O contraste com o pico histórico de US$ 126.000, atingido em outubro de 2025, revela a profunda fragilidade do setor. Também sofreu queda o preço do Ether, que recuou 13%, para US$ 1.849, ampliando a perda no ano para cerca de 37%.
Esse comportamento reflete uma combinação de fatores técnicos e macroeconômicos: realização de lucros após o forte rali de 2024, retorno da aversão ao risco nos mercados globais e o fortalecimento das expectativas de uma política monetária mais restritiva e prolongada nos Estados Unidos — a necessária calibragem de juros que tem funcionado como freio sobre ativos mais voláteis.
Pesam ainda as incertezas regulatórias e o arrefecimento dos fluxos para os ETFs spot de Bitcoin listados nos EUA, que nos meses anteriores haviam sido um motor de demanda. Em resumo, a onda de entusiasmo associada a Trump começou a perder força e os investidores passaram a buscar refúgio em ativos tradicionais: ouro e prata registraram altas recorde, beneficiando-se da busca por reserva de valor de longo prazo.
Analistas da Deutsche Bank, Marion Laboure e Camilla Siazon, atribuem parte do movimento ao «bloqueio dos progressos em matéria de regulação» nos Estados Unidos — legislativo esse que está empacado no Congresso por semanas. A falta de um desenho claro de políticas cria um vácuo regulatório que impede a consolidação de instrumentos institucionais e freia a aceleração de tendências de adoção.

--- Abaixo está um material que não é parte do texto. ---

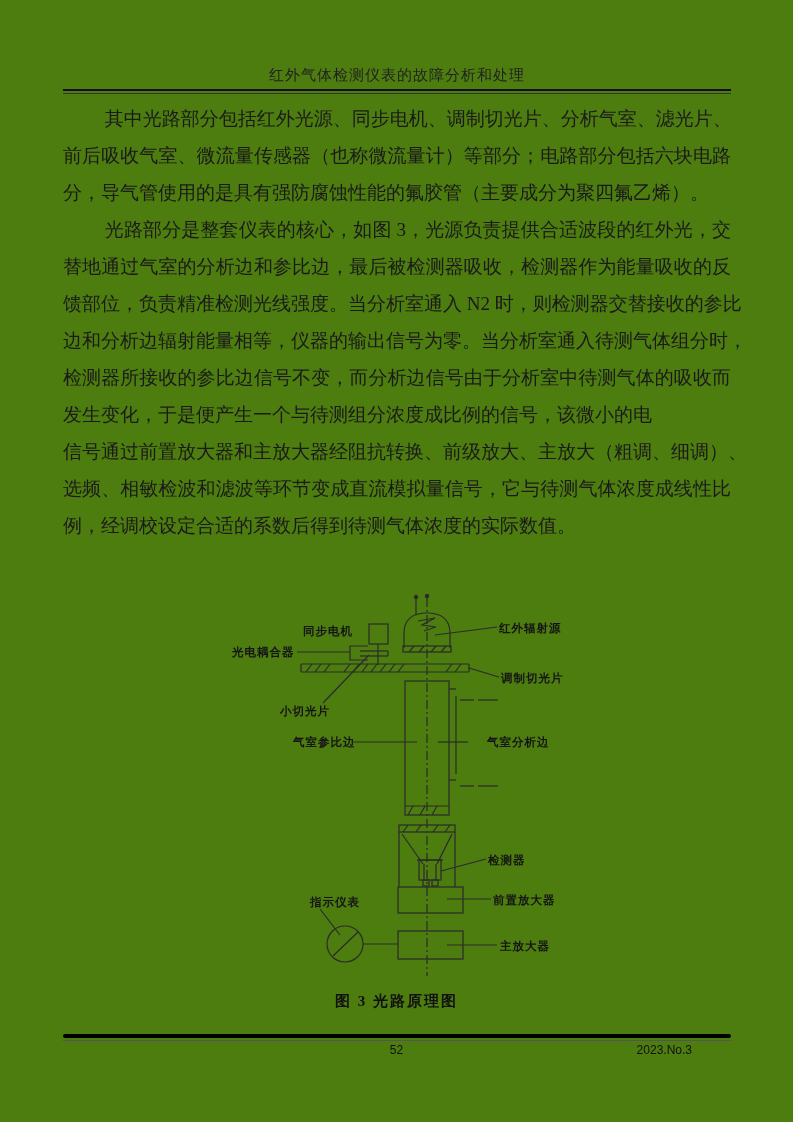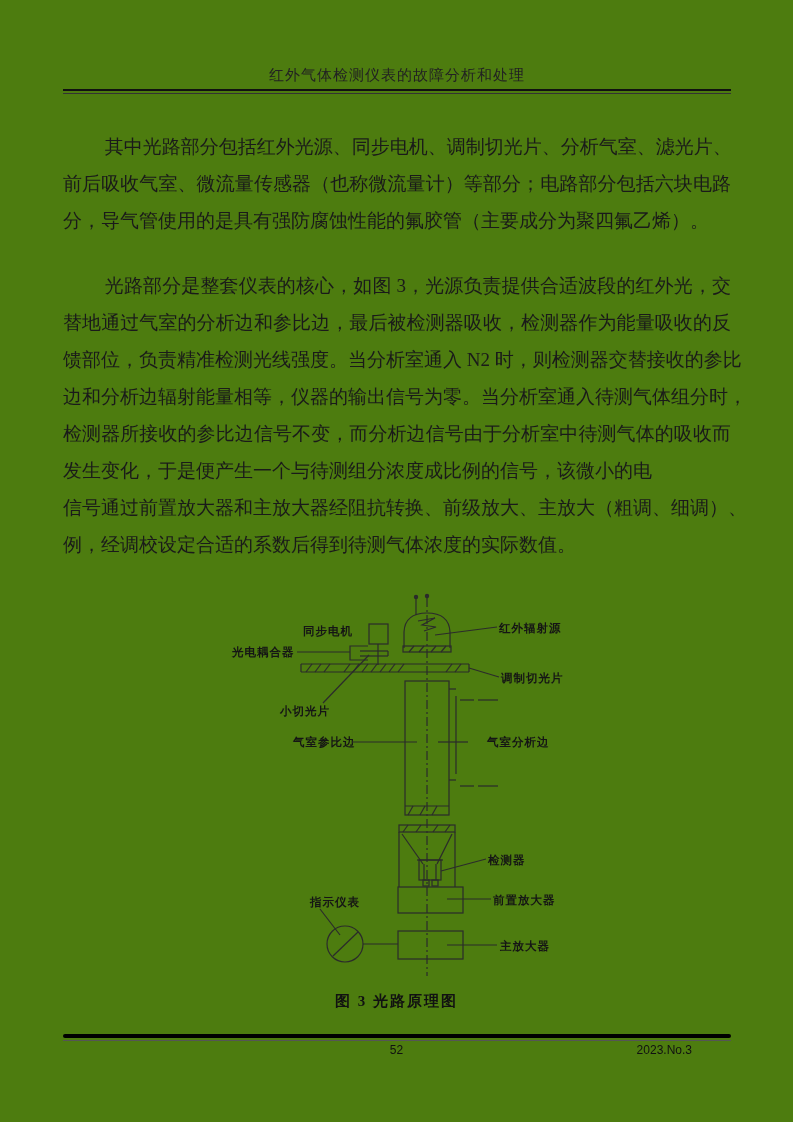--- a/index.html
+++ b/index.html
@@ -22,7 +22,7 @@
   }
   .line{white-space:nowrap;text-align:justify;text-align-last:justify;}
   .line.short{text-align-last:left;}
-  .line.indent{text-indent:2.2em;margin-top:28px;}
+  .line.indent{text-indent:2.2em;}
   
   #figure-svg{position:absolute;left:220px;top:588px;}
   #figure-svg line,#figure-svg path,#figure-svg rect,#figure-svg polyline,#figure-svg circle{

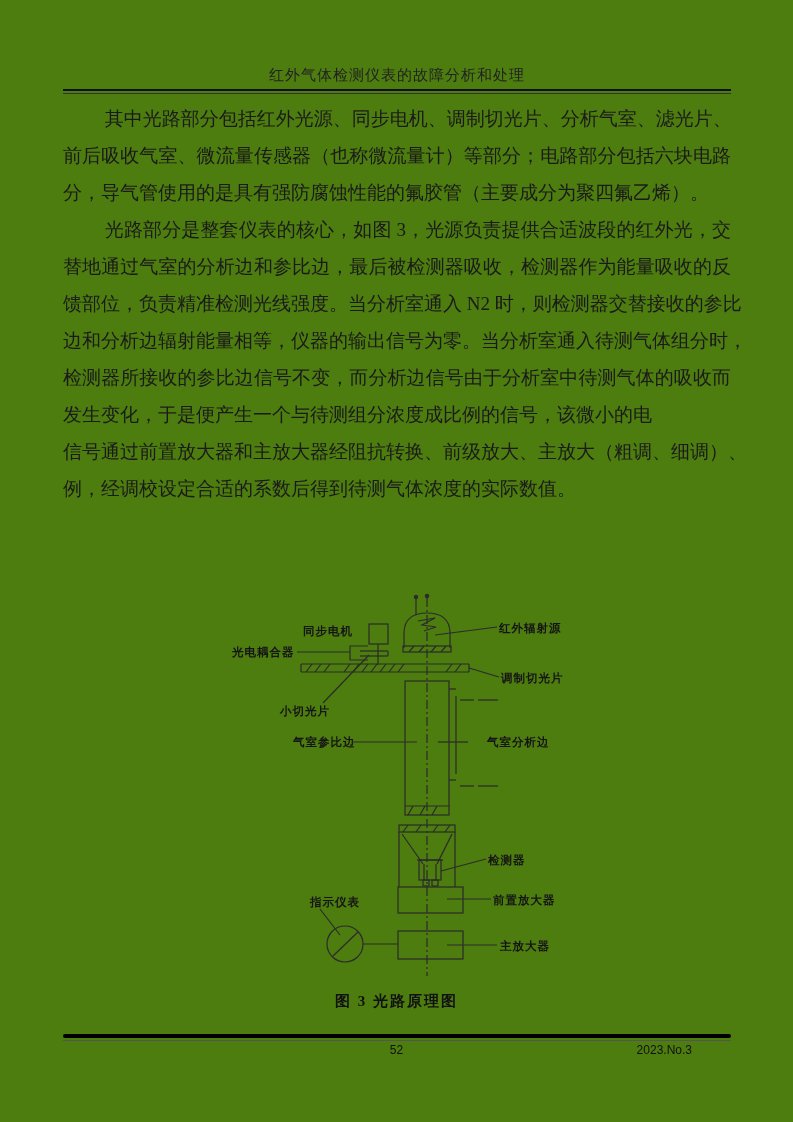--- a/index.html
+++ b/index.html
@@ -69,6 +69,7 @@
     <div class="line">检测器所接收的参比边信号不变，而分析边信号由于分析室中待测气体的吸收而</div>
     <div class="line short">发生变化，于是便产生一个与待测组分浓度成比例的信号，该微小的电</div>
     <div class="line">信号通过前置放大器和主放大器经阻抗转换、前级放大、主放大（粗调、细调）、</div>
+    <div class="line">选频、相敏检波和滤波等环节变成直流模拟量信号，它与待测气体浓度成线性比</div>
     <div class="line short">例，经调校设定合适的系数后得到待测气体浓度的实际数值。</div>
   </div>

As suspeitas de conflito de interesses envolvendo Trump e seus colaboradores também lançam dúvidas sobre o papel político no impulso às criptomoedas: reportagens da Bloomberg apontaram que o patrimônio da família teria crescido em US$ 1,4 bilhão no ano passado graças a atividades digitais. Esse tipo de narrativa alimenta volatilidade e incerteza.
Um fator técnico adicional é o efeito da alavancagem. Investidores que captaram empréstimos massivos na expectativa de multiplicar ganhos com a alta do Bitcoin foram forçados a liquidações ao confrontar as quedas de preço. As vendas forçadas amplificaram as perdas e empurraram o ativo ainda mais para baixo — um ciclo conhecido para quem acompanha mercados de alta alavancagem.
No mercado de previsões, a plataforma Kalshi mostrou em sua última rodada que os traders começaram a apostar em quedas mais intensas do preço do Bitcoin ao longo do ano: há, segundo estimativas do mercado, cerca de 85% de probabilidade de o preço cair abaixo de US$ 60.000.
Em termos de estratégia, a situação exige postura de gestor: separar o ruído político e especulativo do núcleo econômico, avaliar o risco de crédito por trás das posições alavancadas e monitorar de perto os passos do Congresso norte-americano. O motor da economia global segue em marcha, porém a aceleração de tendências no universo cripto depende hoje tanto da regulação quanto da disciplina financeira dos investidores.